MATERIAL SHOWN »
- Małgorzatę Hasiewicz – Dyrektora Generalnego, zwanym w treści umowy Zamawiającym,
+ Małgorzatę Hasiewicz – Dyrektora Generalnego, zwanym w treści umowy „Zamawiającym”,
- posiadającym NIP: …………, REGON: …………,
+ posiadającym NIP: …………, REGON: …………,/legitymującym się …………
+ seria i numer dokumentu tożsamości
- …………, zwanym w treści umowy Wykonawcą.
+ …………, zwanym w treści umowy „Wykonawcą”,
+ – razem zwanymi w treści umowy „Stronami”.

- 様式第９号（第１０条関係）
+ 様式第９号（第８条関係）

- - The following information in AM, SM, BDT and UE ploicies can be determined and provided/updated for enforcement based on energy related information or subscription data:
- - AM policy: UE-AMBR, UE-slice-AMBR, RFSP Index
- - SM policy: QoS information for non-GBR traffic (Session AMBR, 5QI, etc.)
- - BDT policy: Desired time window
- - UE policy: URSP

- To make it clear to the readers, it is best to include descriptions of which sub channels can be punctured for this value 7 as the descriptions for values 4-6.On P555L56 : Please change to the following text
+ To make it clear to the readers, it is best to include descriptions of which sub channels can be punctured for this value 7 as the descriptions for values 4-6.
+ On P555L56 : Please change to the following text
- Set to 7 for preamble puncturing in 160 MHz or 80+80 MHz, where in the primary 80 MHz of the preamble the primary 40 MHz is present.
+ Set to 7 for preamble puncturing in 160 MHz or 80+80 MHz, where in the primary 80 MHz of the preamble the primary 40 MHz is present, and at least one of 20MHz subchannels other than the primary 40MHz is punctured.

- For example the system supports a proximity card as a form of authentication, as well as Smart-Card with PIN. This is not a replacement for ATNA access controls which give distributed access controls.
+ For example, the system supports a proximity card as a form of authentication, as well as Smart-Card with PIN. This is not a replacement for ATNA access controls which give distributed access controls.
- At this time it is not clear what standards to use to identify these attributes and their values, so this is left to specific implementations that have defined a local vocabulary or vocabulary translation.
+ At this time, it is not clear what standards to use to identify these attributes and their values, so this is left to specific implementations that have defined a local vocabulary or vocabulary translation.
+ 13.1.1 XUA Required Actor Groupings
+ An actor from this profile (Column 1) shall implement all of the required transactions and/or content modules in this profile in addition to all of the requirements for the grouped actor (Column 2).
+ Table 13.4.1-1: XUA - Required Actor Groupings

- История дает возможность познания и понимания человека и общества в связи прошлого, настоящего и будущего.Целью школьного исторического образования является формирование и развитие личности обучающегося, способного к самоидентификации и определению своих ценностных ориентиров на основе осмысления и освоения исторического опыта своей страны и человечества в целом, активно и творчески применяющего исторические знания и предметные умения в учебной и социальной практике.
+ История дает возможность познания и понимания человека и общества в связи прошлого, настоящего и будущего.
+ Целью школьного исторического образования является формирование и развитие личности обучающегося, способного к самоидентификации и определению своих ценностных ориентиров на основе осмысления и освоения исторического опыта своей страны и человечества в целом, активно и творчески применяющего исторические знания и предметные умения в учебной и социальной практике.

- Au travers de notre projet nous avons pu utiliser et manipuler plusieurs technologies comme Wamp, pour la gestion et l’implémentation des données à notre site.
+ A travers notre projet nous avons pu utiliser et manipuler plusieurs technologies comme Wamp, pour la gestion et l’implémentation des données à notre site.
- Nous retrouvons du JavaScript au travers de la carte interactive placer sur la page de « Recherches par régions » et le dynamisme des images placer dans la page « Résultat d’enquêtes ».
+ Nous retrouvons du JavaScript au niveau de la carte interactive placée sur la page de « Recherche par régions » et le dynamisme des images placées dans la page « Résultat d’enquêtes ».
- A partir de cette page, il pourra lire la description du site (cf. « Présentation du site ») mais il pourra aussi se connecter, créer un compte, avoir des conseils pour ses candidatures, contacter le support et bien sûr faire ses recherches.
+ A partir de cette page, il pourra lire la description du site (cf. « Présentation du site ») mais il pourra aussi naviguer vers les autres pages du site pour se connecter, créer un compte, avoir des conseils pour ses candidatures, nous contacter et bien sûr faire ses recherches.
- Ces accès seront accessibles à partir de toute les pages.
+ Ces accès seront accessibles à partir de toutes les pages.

YOUR OBJECTIVE » The complete material must be repeated exactly.

ANSWER BOX »
- Małgorzatę Hasiewicz – Dyrektora Generalnego, zwanym w treści umowy Zamawiającym,
+ Małgorzatę Hasiewicz – Dyrektora Generalnego, zwanym w treści umowy „Zamawiającym”,
- posiadającym NIP: …………, REGON: …………,
+ posiadającym NIP: …………, REGON: …………,/legitymującym się …………
+ seria i numer dokumentu tożsamości
- …………, zwanym w treści umowy Wykonawcą.
+ …………, zwanym w treści umowy „Wykonawcą”,
+ – razem zwanymi w treści umowy „Stronami”.

- 様式第９号（第１０条関係）
+ 様式第９号（第８条関係）

- - The following information in AM, SM, BDT and UE ploicies can be determined and provided/updated for enforcement based on energy related information or subscription data:
- - AM policy: UE-AMBR, UE-slice-AMBR, RFSP Index
- - SM policy: QoS information for non-GBR traffic (Session AMBR, 5QI, etc.)
- - BDT policy: Desired time window
- - UE policy: URSP

- To make it clear to the readers, it is best to include descriptions of which sub channels can be punctured for this value 7 as the descriptions for values 4-6.On P555L56 : Please change to the following text
+ To make it clear to the readers, it is best to include descriptions of which sub channels can be punctured for this value 7 as the descriptions for values 4-6.
+ On P555L56 : Please change to the following text
- Set to 7 for preamble puncturing in 160 MHz or 80+80 MHz, where in the primary 80 MHz of the preamble the primary 40 MHz is present.
+ Set to 7 for preamble puncturing in 160 MHz or 80+80 MHz, where in the primary 80 MHz of the preamble the primary 40 MHz is present, and at least one of 20MHz subchannels other than the primary 40MHz is punctured.

- For example the system supports a proximity card as a form of authentication, as well as Smart-Card with PIN. This is not a replacement for ATNA access controls which give distributed access controls.
+ For example, the system supports a proximity card as a form of authentication, as well as Smart-Card with PIN. This is not a replacement for ATNA access controls which give distributed access controls.
- At this time it is not clear what standards to use to identify these attributes and their values, so this is left to specific implementations that have defined a local vocabulary or vocabulary translation.
+ At this time, it is not clear what standards to use to identify these attributes and their values, so this is left to specific implementations that have defined a local vocabulary or vocabulary translation.
+ 13.1.1 XUA Required Actor Groupings
+ An actor from this profile (Column 1) shall implement all of the required transactions and/or content modules in this profile in addition to all of the requirements for the grouped actor (Column 2).
+ Table 13.4.1-1: XUA - Required Actor Groupings

- История дает возможность познания и понимания человека и общества в связи прошлого, настоящего и будущего.Целью школьного исторического образования является формирование и развитие личности обучающегося, способного к самоидентификации и определению своих ценностных ориентиров на основе осмысления и освоения исторического опыта своей страны и человечества в целом, активно и творчески применяющего исторические знания и предметные умения в учебной и социальной практике.
+ История дает возможность познания и понимания человека и общества в связи прошлого, настоящего и будущего.
+ Целью школьного исторического образования является формирование и развитие личности обучающегося, способного к самоидентификации и определению своих ценностных ориентиров на основе осмысления и освоения исторического опыта своей страны и человечества в целом, активно и творчески применяющего исторические знания и предметные умения в учебной и социальной практике.

- Au travers de notre projet nous avons pu utiliser et manipuler plusieurs technologies comme Wamp, pour la gestion et l’implémentation des données à notre site.
+ A travers notre projet nous avons pu utiliser et manipuler plusieurs technologies comme Wamp, pour la gestion et l’implémentation des données à notre site.
- Nous retrouvons du JavaScript au travers de la carte interactive placer sur la page de « Recherches par régions » et le dynamisme des images placer dans la page « Résultat d’enquêtes ».
+ Nous retrouvons du JavaScript au niveau de la carte interactive placée sur la page de « Recherche par régions » et le dynamisme des images placées dans la page « Résultat d’enquêtes ».
- A partir de cette page, il pourra lire la description du site (cf. « Présentation du site ») mais il pourra aussi se connecter, créer un compte, avoir des conseils pour ses candidatures, contacter le support et bien sûr faire ses recherches.
+ A partir de cette page, il pourra lire la description du site (cf. « Présentation du site ») mais il pourra aussi naviguer vers les autres pages du site pour se connecter, créer un compte, avoir des conseils pour ses candidatures, nous contacter et bien sûr faire ses recherches.
- Ces accès seront accessibles à partir de toute les pages.
+ Ces accès seront accessibles à partir de toutes les pages.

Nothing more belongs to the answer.